| INSTRUCTIONS TO FOLLOW |
Among the entries, which lines carry the string "ベトナム語"? Copy each of them.

********

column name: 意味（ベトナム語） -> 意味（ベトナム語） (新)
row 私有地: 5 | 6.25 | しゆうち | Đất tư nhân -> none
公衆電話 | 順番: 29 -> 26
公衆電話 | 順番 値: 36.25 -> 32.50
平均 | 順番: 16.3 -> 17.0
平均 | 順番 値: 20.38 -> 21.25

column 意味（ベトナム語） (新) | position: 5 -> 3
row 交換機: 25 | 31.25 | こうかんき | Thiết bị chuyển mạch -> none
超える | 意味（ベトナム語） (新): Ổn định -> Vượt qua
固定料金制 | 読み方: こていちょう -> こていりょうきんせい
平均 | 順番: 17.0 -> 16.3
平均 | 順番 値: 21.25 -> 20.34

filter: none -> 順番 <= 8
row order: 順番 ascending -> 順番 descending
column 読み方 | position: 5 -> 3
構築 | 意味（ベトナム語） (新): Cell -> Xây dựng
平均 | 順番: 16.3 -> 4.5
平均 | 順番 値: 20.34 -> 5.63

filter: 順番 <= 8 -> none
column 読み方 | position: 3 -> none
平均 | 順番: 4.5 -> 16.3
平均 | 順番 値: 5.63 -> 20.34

********

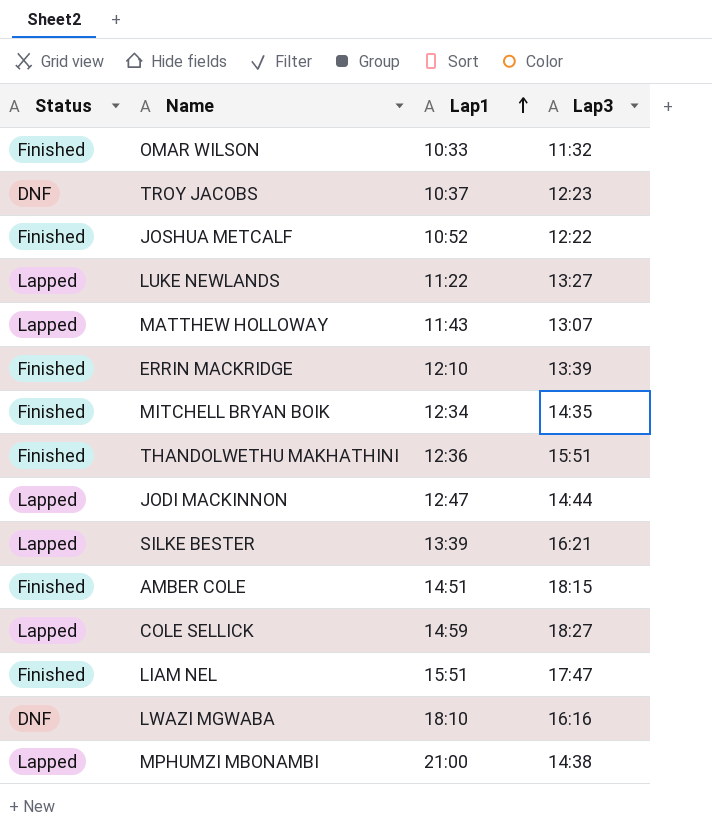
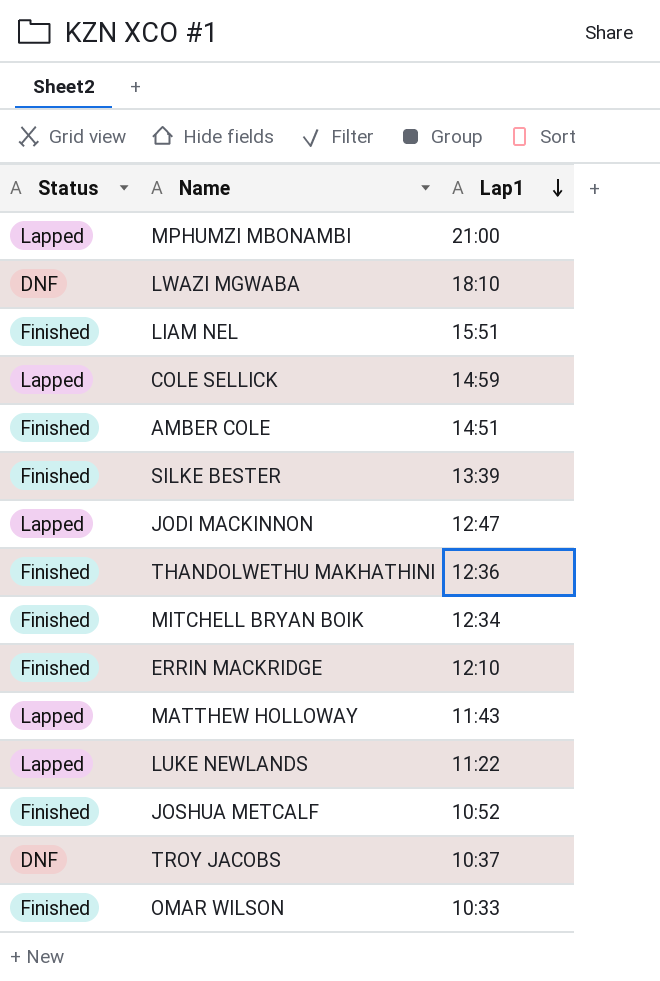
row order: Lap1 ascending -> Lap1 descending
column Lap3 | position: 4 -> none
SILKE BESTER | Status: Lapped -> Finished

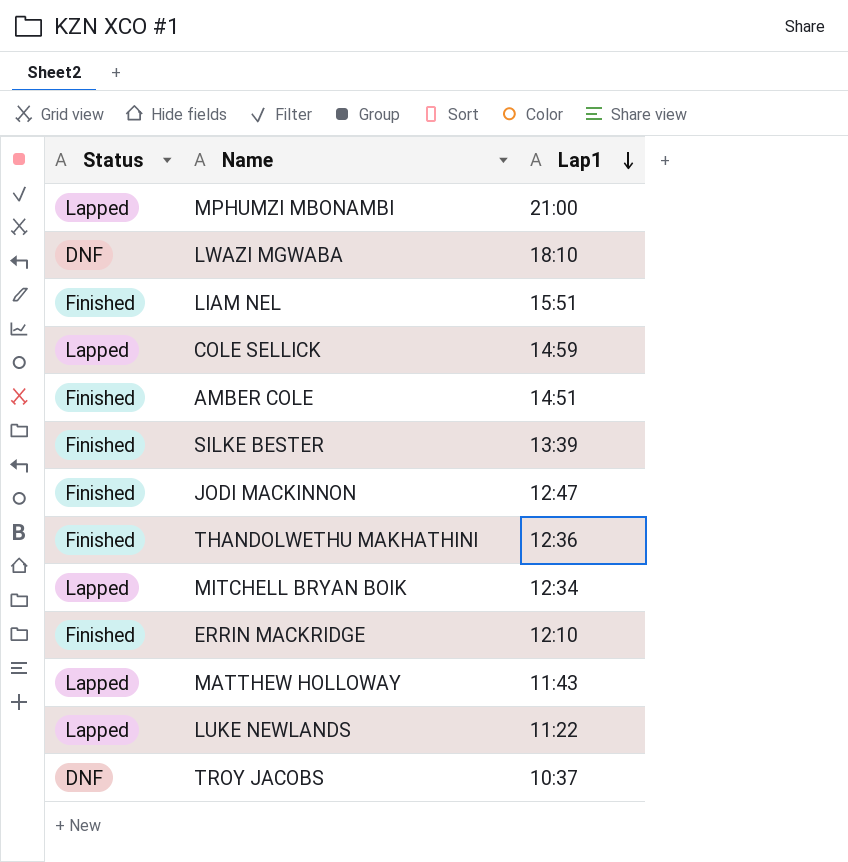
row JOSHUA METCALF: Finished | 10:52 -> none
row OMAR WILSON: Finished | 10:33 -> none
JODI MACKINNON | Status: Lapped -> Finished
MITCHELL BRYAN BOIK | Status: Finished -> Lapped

********

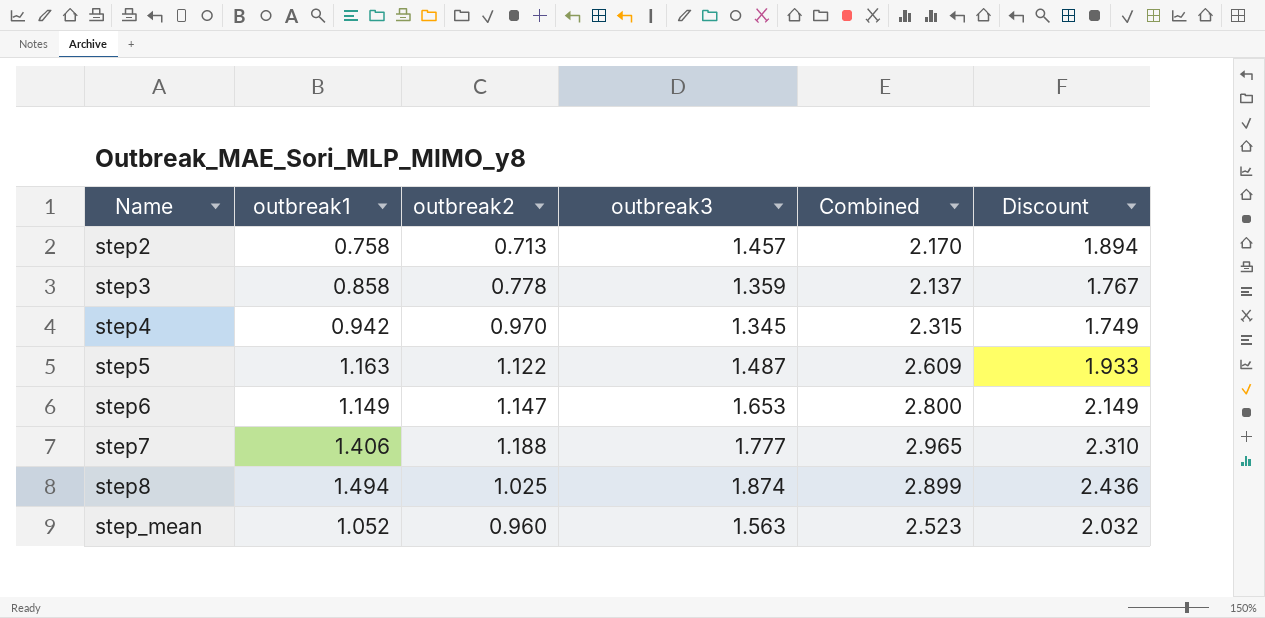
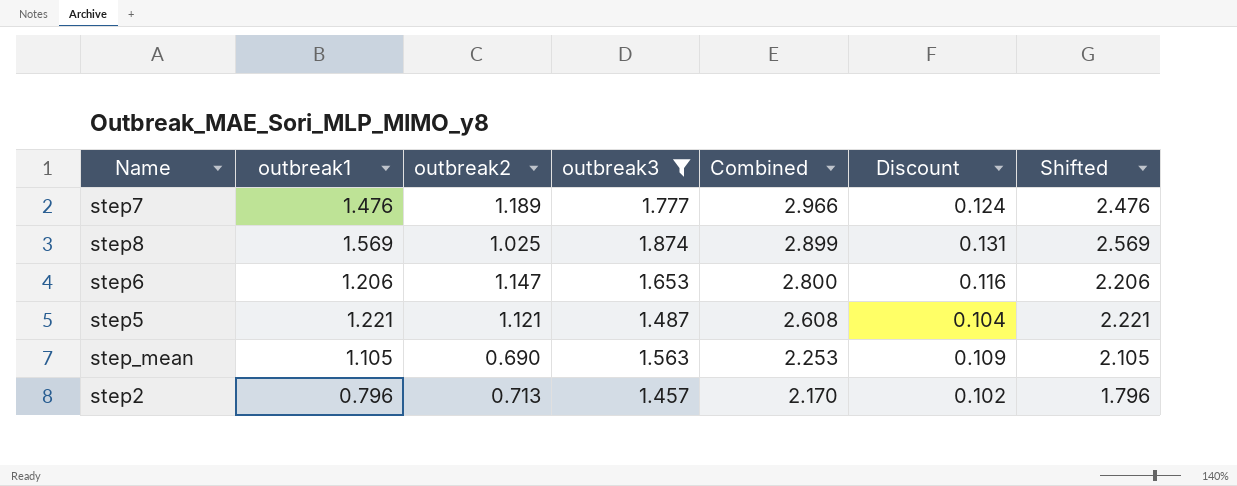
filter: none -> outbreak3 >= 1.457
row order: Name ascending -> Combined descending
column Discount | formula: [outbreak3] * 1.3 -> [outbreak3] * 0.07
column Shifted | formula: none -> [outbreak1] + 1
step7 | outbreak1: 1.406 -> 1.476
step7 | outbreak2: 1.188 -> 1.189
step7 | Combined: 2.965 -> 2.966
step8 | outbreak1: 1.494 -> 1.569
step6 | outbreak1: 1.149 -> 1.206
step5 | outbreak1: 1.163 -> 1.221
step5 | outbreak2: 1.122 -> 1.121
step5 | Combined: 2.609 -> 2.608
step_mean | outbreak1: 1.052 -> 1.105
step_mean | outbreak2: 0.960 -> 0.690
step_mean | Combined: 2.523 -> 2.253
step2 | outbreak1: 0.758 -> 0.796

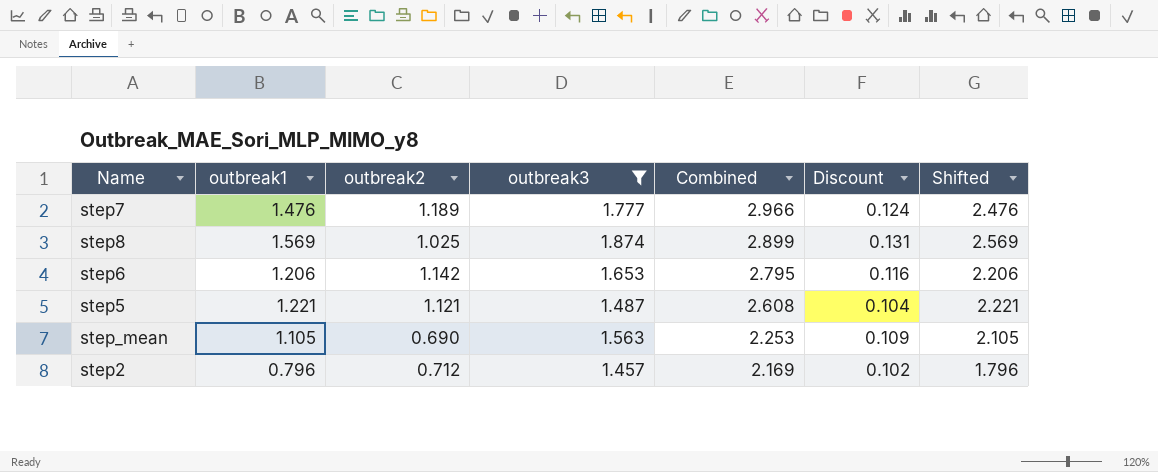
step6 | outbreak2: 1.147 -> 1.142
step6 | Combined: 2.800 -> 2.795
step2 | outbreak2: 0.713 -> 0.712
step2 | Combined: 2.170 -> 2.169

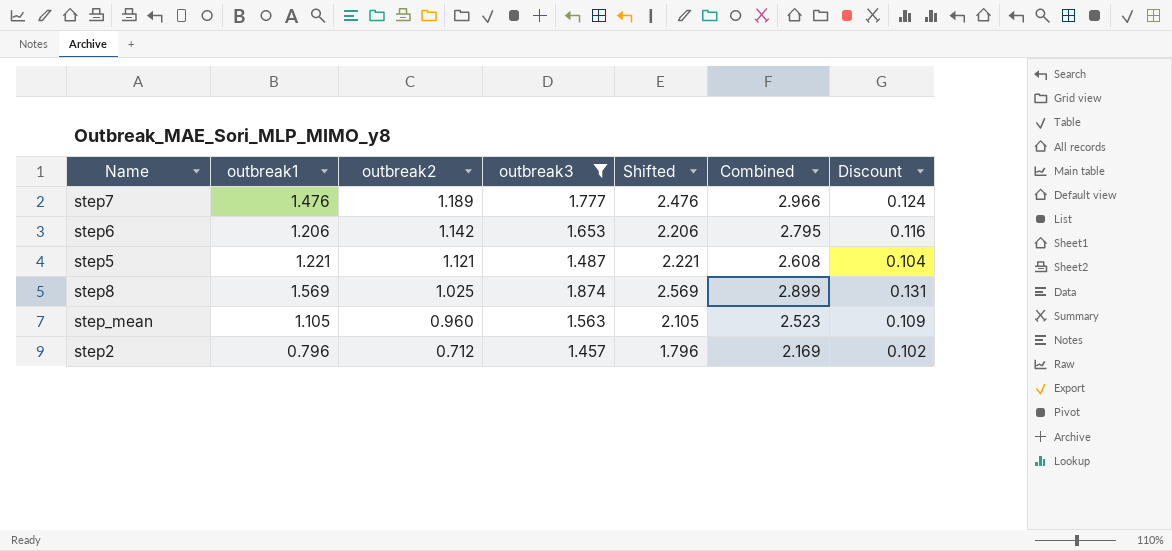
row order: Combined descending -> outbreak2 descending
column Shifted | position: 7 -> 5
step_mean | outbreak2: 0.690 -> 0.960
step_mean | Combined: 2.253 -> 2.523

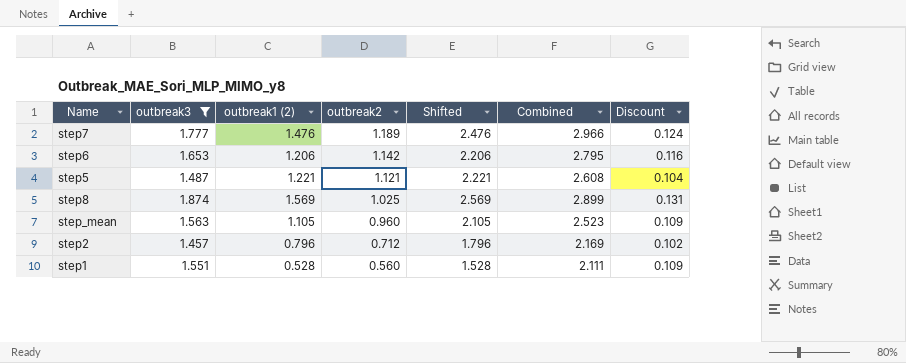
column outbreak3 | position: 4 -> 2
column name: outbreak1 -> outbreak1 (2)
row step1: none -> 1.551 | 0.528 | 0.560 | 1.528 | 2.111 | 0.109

********

| WRITTEN ANSWER |
column name: 意味（ベトナム語） -> 意味（ベトナム語） (新)
column 意味（ベトナム語） (新) | position: 5 -> 3
超える | 意味（ベトナム語） (新): Ổn định -> Vượt qua
構築 | 意味（ベトナム語） (新): Cell -> Xây dựng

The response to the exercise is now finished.